The floor and the wall both have the checkerboard 2D texture from the Hypershade. Add light. There are two lights in the scene, one coming from the upper right and another coming from the upper left.  Both are spot lights.  The light on the right is far brighter than the one on the left. Thus, when we render the scene (with the Mental Ray renderer), we would expect to get a shadow cast to the left. Depth map shadows. Here is what happens when we select the light on the right, go to its attributes (you might have to hit control-a), then go to Depth Map Shadow Attributes and click Use Depth Map Shadows:


  Raytraced shadows. Now, if we go back to the attributes of the right hand light, and go to Raytrace Shadow Attributes and click Use Ray Trace Shadows (which toggles the Depth Map shadows off), we get:


Notice how much softer the ray traced shadows are.

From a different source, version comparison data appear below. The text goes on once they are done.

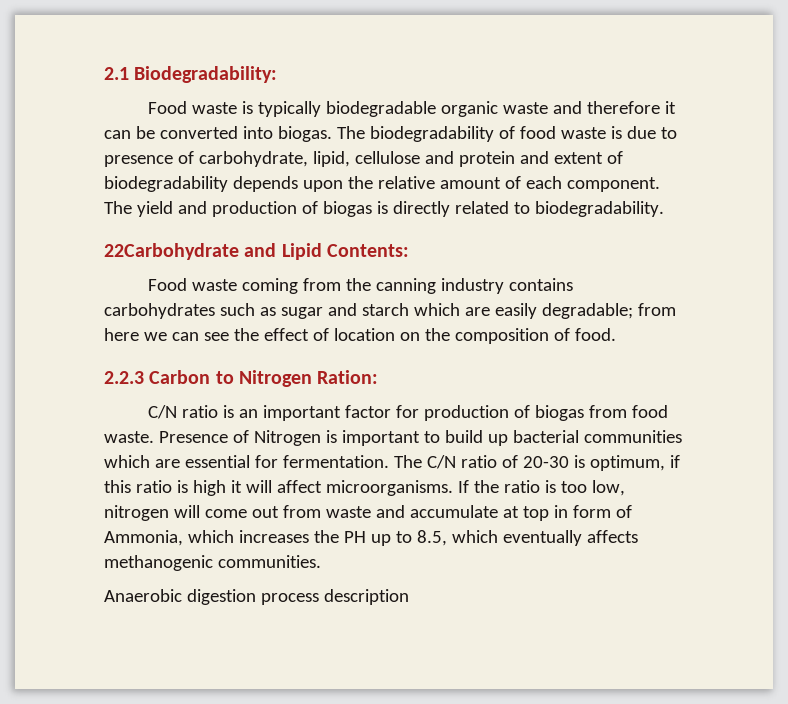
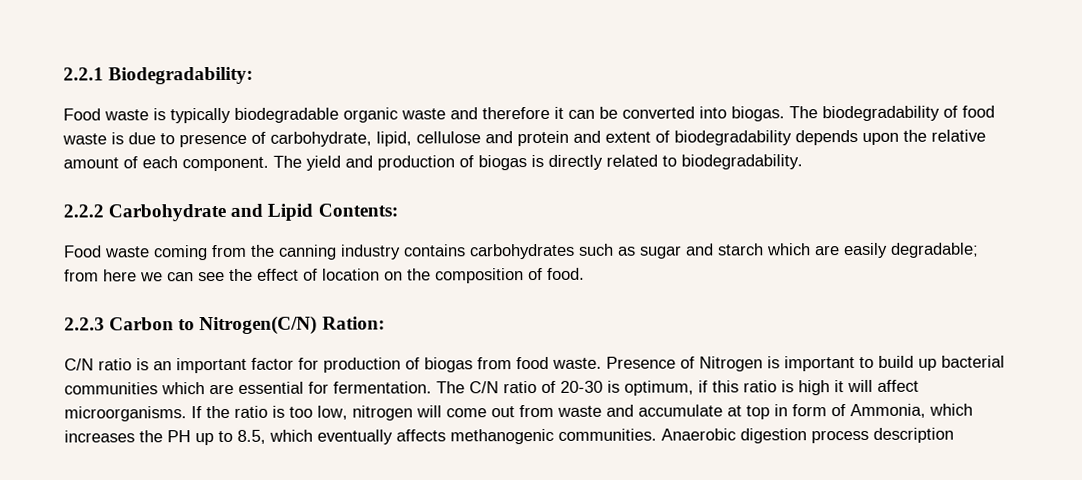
- 2.1 Biodegradability:
+ 2.2.1 Biodegradability:
- 22Carbohydrate and Lipid Contents:
+ 2.2.2 Carbohydrate and Lipid Contents:
- 2.2.3 Carbon to Nitrogen Ration:
+ 2.2.3 Carbon to Nitrogen(C/N) Ration:
- If the ratio is too low, nitrogen will come out from waste and accumulate at top in form of Ammonia, which increases the PH up to 8.5, which eventually affects methanogenic communities.
- Anaerobic digestion process description
+ If the ratio is too low, nitrogen will come out from waste and accumulate at top in form of Ammonia, which increases the PH up to 8.5, which eventually affects methanogenic communities. Anaerobic digestion process description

Ray tracing as a light attribute.
We see here that ray tracing isn’t only a setting that we can adjust in the Mental Ray renderer.  Ray tracing can also be turned on in the shadow properties of each light.
Depth map shadows are calculated by tracing each light ray (or photon) across the scene once, thus casting a black shadow, even though the dish is made of glass.  Ray traced shadows are based on more calculations, as light reflects and refracts.